Laut der Nationalen Verzehrsstudie II liegt die Zufuhr von Zweifachzuckern, je nach Geschlecht und Alter, zwischen 11 und 16 % der Nahrungsenergie sowie von Einfachzuckern zwischen 7 und 10 %. Die tägliche Haushaltszuckerzufuhr der 15 bis 80 jährigen in Deutschland liegt für Frauen bei 14 % bzw. für Männern bei 13 % der Tagesenergiemenge. Die Weltgesundheitsorganisation (WHO) gibt als Ziel allerdings eine Begrenzung der Zufuhr zugesetzter Zuckerarten auf < 10 % der Energiezufuhr vor bzw. empfiehlt eher eine Reduktion auf < 5 Energieprozent.
Risikogruppen und Mangelfaktoren
Bei energiearmer Ernährung (z.B. Reduktionsdiät, Seniorenkost) und bei Personengruppen wie Kindern [2] und jungen Erwachsenen [1], ist es besonders wichtig auf einen moderaten Umgang mit zuckergesüßten Lebensmitteln zu achten, damit die Aufnahme aller lebensnotwendigen Nährstoffe über die Zufuhr von in Nahrungsmitteln gebundenen komplexen Kohlenhydraten gewährleistet werden kann.
Des Weiteren ist eine steigende Zufuhr von Kohlenhydraten in Form von zuckergesüßten Getränken mit einer Erhöhung des Risikos für Übergewicht/Adipositas sowie Diabetes mellitus Typ 2 und allen damit verbundenen Krankheitsbildern verbunden (9).
Eine Erhöhung der Kohlenhydratzufuhr allgemein zu Lasten der Fettzufuhr von < 25 % der Tagesenergie, lässt einen Triglyceridanstieg (10) erwarten und wird mit einem höheren Arterioskleroserisiko [3] in Verbindung gebracht.
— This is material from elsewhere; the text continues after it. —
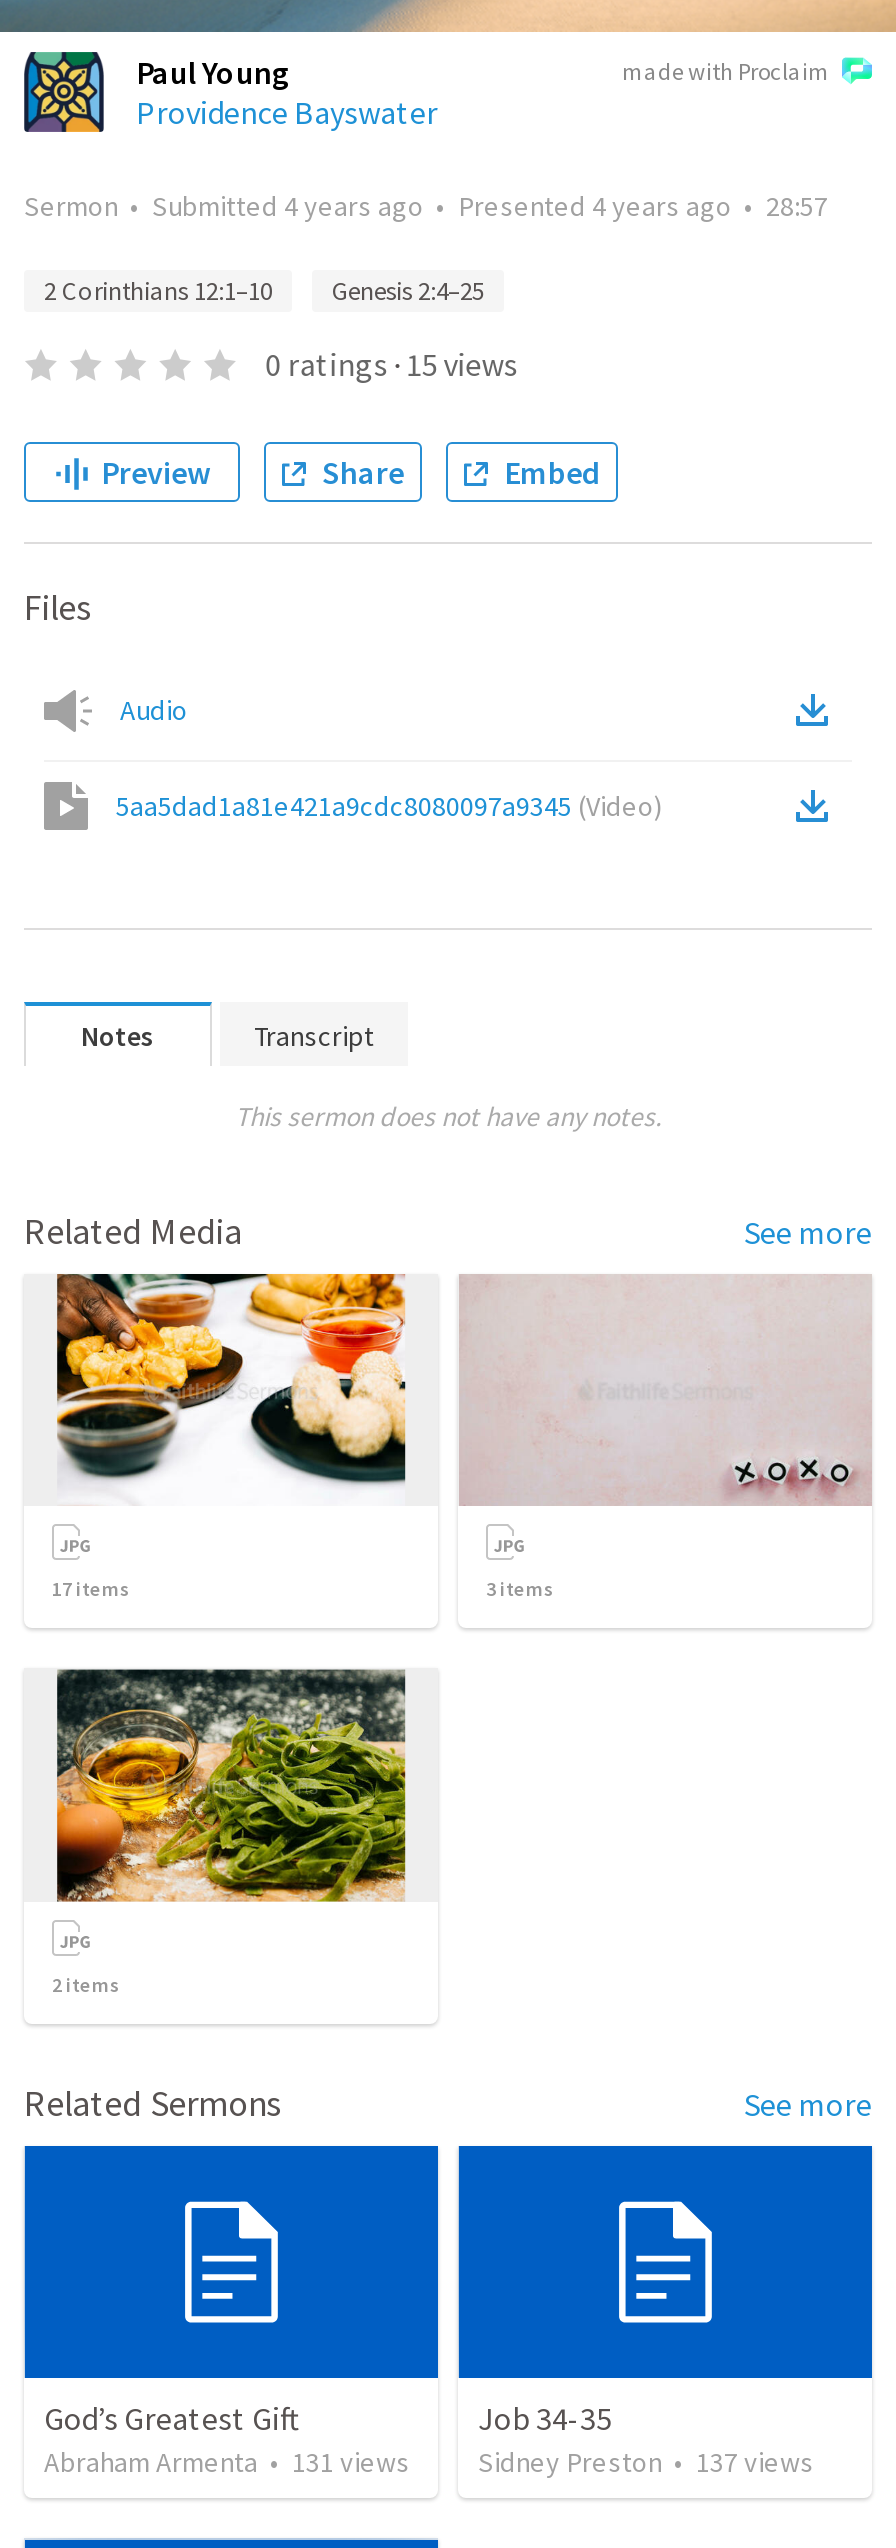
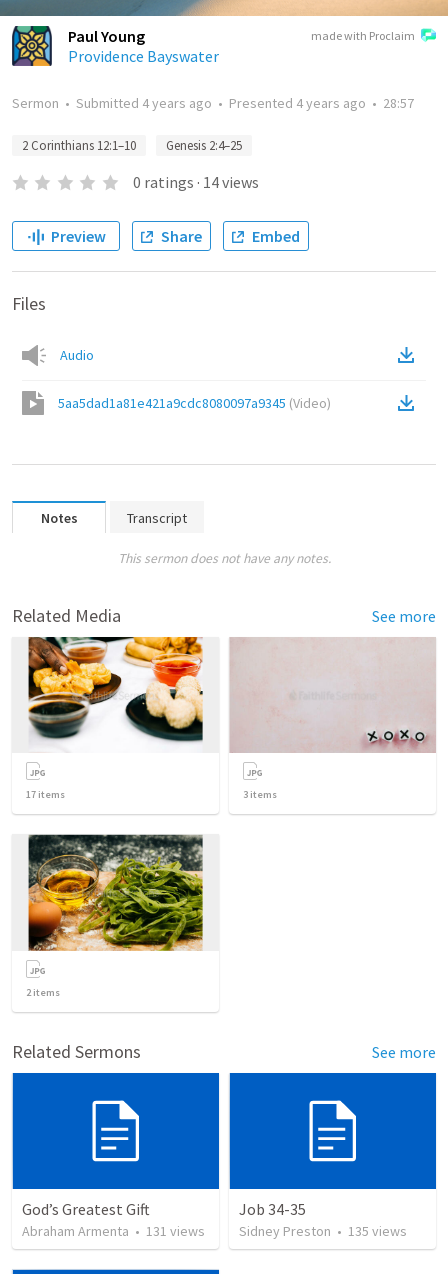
- 0 ratings · 15 views
+ 0 ratings · 14 views

- Sidney Preston • 137 views
+ Sidney Preston • 135 views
Erfolgt die Kohlenhydrataufnahme verstärkt durch den Einfachzucker Fruktose (z.B. in Form von Erfrischungsgetränken mit “high fructose corn-syrup” = HFCS oder Glukose-Fruktose-Sirup), werden in der Leber, im Vergleich zur Verstoffwechselung von Glukose, vermehrt Triglyceride hergestellt und zur Speicherung in das periphere Fettgewebe transportiert. Dies kann zum einen zu einer nicht alkoholisch bedingten Fettleber mit damit verbundenen weiteren gesundheitlichen Beeinträchtigungen und zum anderen zur generellen Zunahme der Körperfettmasse führen [4].
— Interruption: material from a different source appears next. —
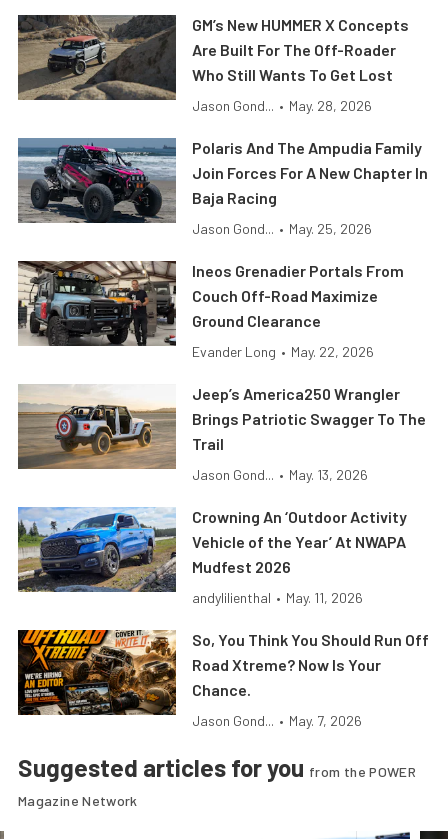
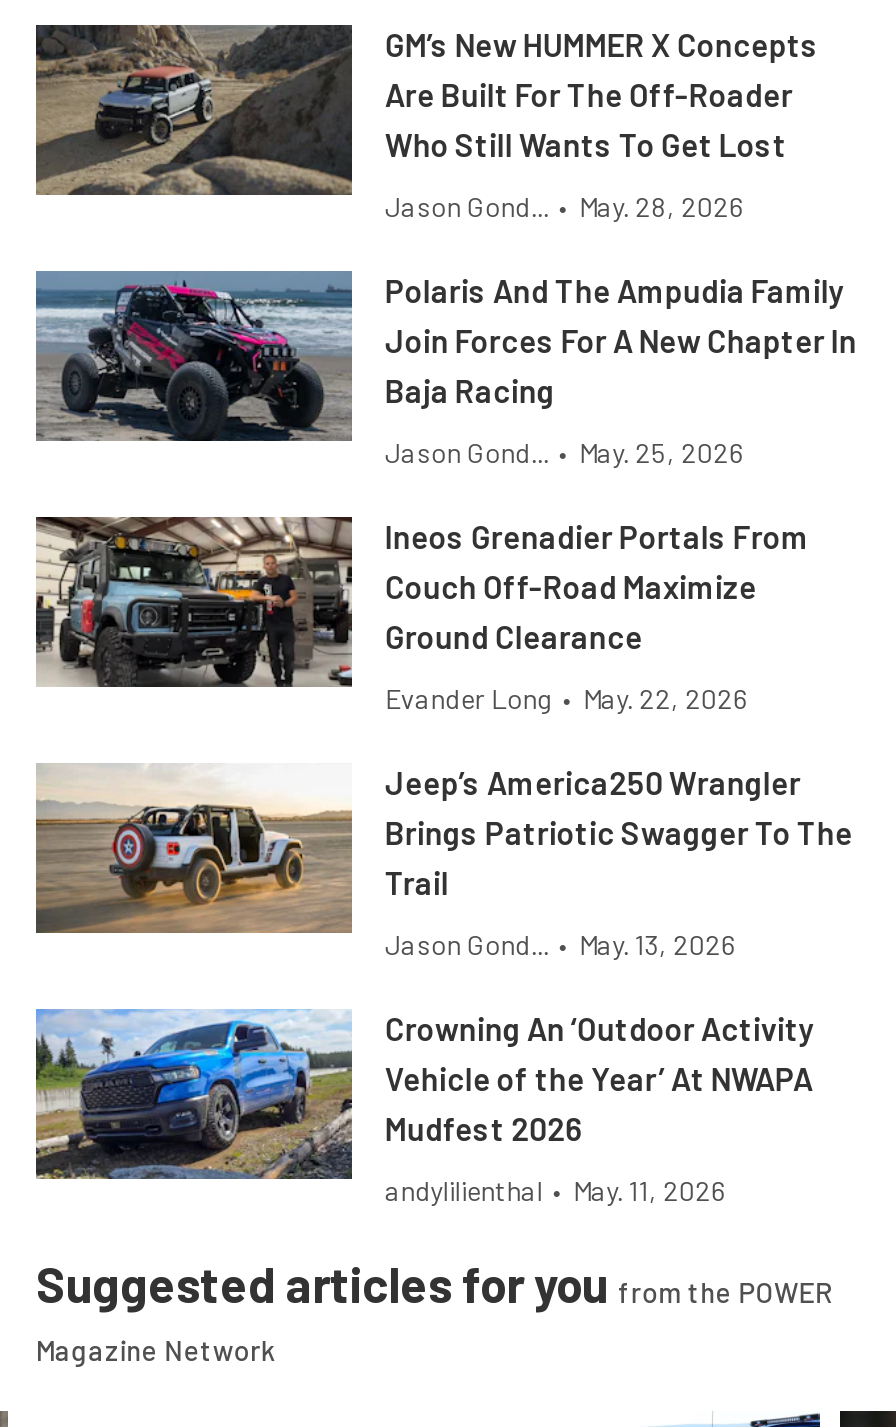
- [image]
- So, You Think You Should Run Off
- Road Xtreme? Now Is Your
- Chance.
- Jason Gond... • May. 7, 2026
Kohlenhydrate in Form von Zucker wie Süßigkeiten etc. erhöhen ebenfalls das Risiko für die Entstehung von Karies [5].
Die Wirkung von Kohlenhydraten auf den menschlichen Körper hängt auch davon ab, wie stark diese den Blutzuckerspiegel erhöhen. Ein Maß dafür ist der Glykämische Index (GI), je höher der GI eines Nahrungsmittels, desto stärker oder länger lassen dessen Kohlenhydrate den Blutzuckerspiegel steigen. So kann eine Mahlzeit mit hohem GI dazu führen, dass es nach anfangs erhöhter Glukose- und Insulinkonzentration zu einem gegenregulatorischen starken Blutzuckerabfall kommt und eine erneute Nahrungsaufnahme vom Körper verlangt wird, was langfristig ebenfalls Übergewicht/Adipositas begünstigt. Durch den höheren Insulinbedarf kann sich langfristig eine Insulinresistenz entwickeln, was zu dauerhaft erhöhten Glukosespiegeln im Blut und somit zu Gefäßschäden führt.
Gegenanzeigen
Sind bereits eine oder mehrere der folgenden Erkrankungen vorhanden, welche im Zusammenhang mit dem Kohlenhydratstoffwechsel stehen, ist es besonders wichtig achtsam mit der Kohlenhydratzufuhr sowie Kohlenhydratquelle umzugehen:
- Diabetes mellitus Typ 2
- Insulinresistenz
- Neurologische Erkrankungen
- Übergewicht/Adipositas
- Fettstoffwechselstörungen
Die Aufnahme von Lebensmitteln mit niedrigem GI wird seit mehr als zwei Jahrzehnten zur Verbesserung eines gestörten Glukosestoffwechsels befürwortet [6]. Des Weiteren haben sich Ernährungstherapien, welche auf einer unterschiedlich stark eingeschränkten Kohlenhydratzufuhr basieren, bei der Verbesserung eines gestörten Kohlenhydratstoffwechsels und der damit verbundenen teilweise o.g. Stoffwechselstörungen als wirksam erwiesen [7].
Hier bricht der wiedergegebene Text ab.